Task brief: Reproduce word for word the lines between those holding "[90,396,146,412] Puedo ->" and "[366,396,747,417] [848,103,903,119] [848,131,904,147]", inclusive, and nothing else from the data below.

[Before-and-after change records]
+++

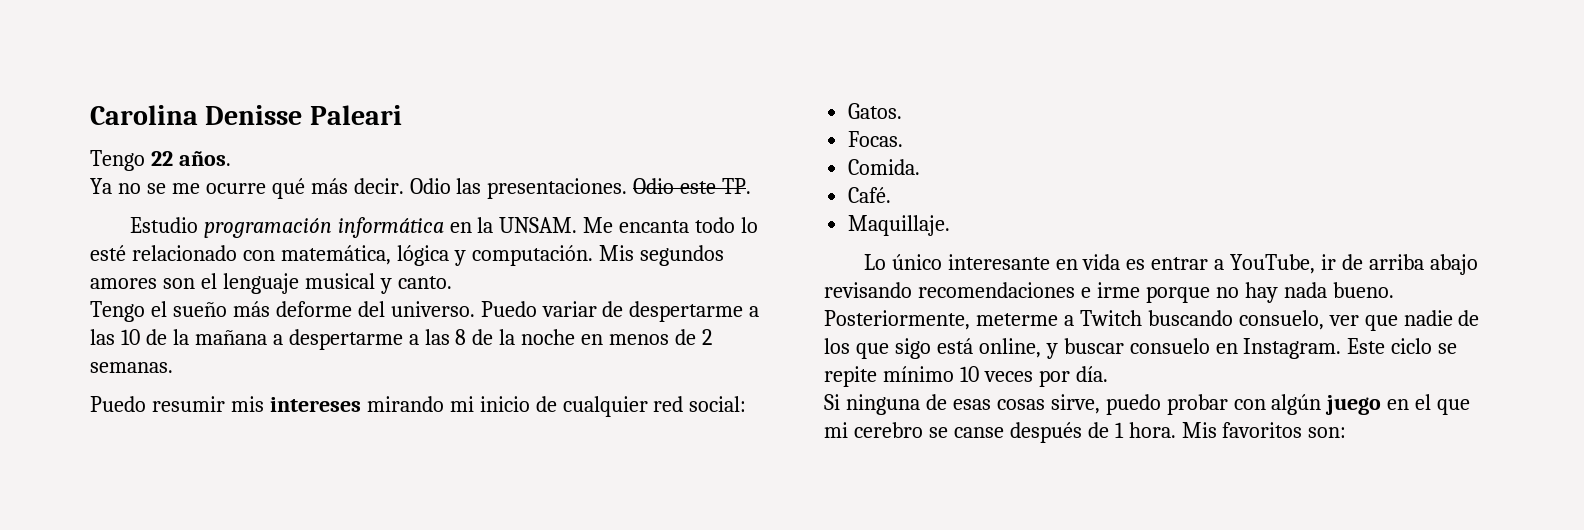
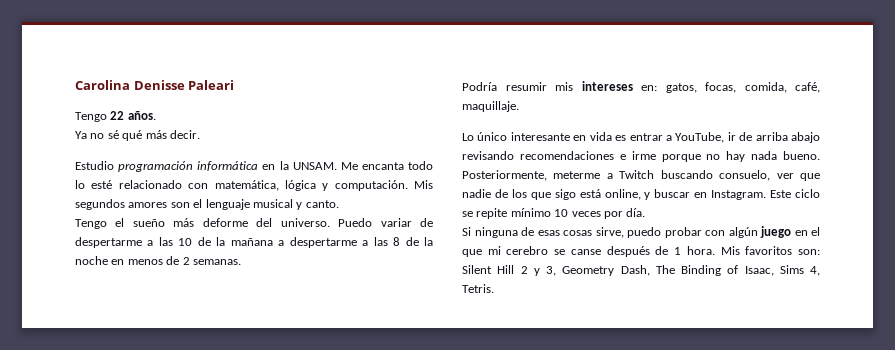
[146,183,266,194] se me ocurre -> [107,130,119,139] sé
[409,178,752,199] Odio las presentaciones. Odio este TP. -> (200, 134) none
[90,396,146,412] Puedo -> [462,82,497,91] Podría
[366,396,747,417] [848,103,903,119] [848,131,904,147] [848,159,921,175] [848,187,892,203] [848,215,951,236] mirando mi inicio de cualquier red social: // Gatos. // Focas. // Comida. // Café. // Maquillaje. -> [641,82,820,93] [462,101,519,112] en: gatos, focas, comida, café, maquillaje.
[1129,338,1210,354] consuelo -> (691, 193) none
(1347, 432) none -> [462,265,820,276] [462,284,494,293] Silent Hill 2 y 3, Geometry Dash, The Binding of Isaac, Sims 4, Tetris.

+++

Task result:
[90,396,146,412] Puedo -> [462,82,497,91] Podría
[366,396,747,417] [848,103,903,119] [848,131,904,147] [848,159,921,175] [848,187,892,203] [848,215,951,236] mirando mi inicio de cualquier red social: // Gatos. // Focas. // Comida. // Café. // Maquillaje. -> [641,82,820,93] [462,101,519,112] en: gatos, focas, comida, café, maquillaje.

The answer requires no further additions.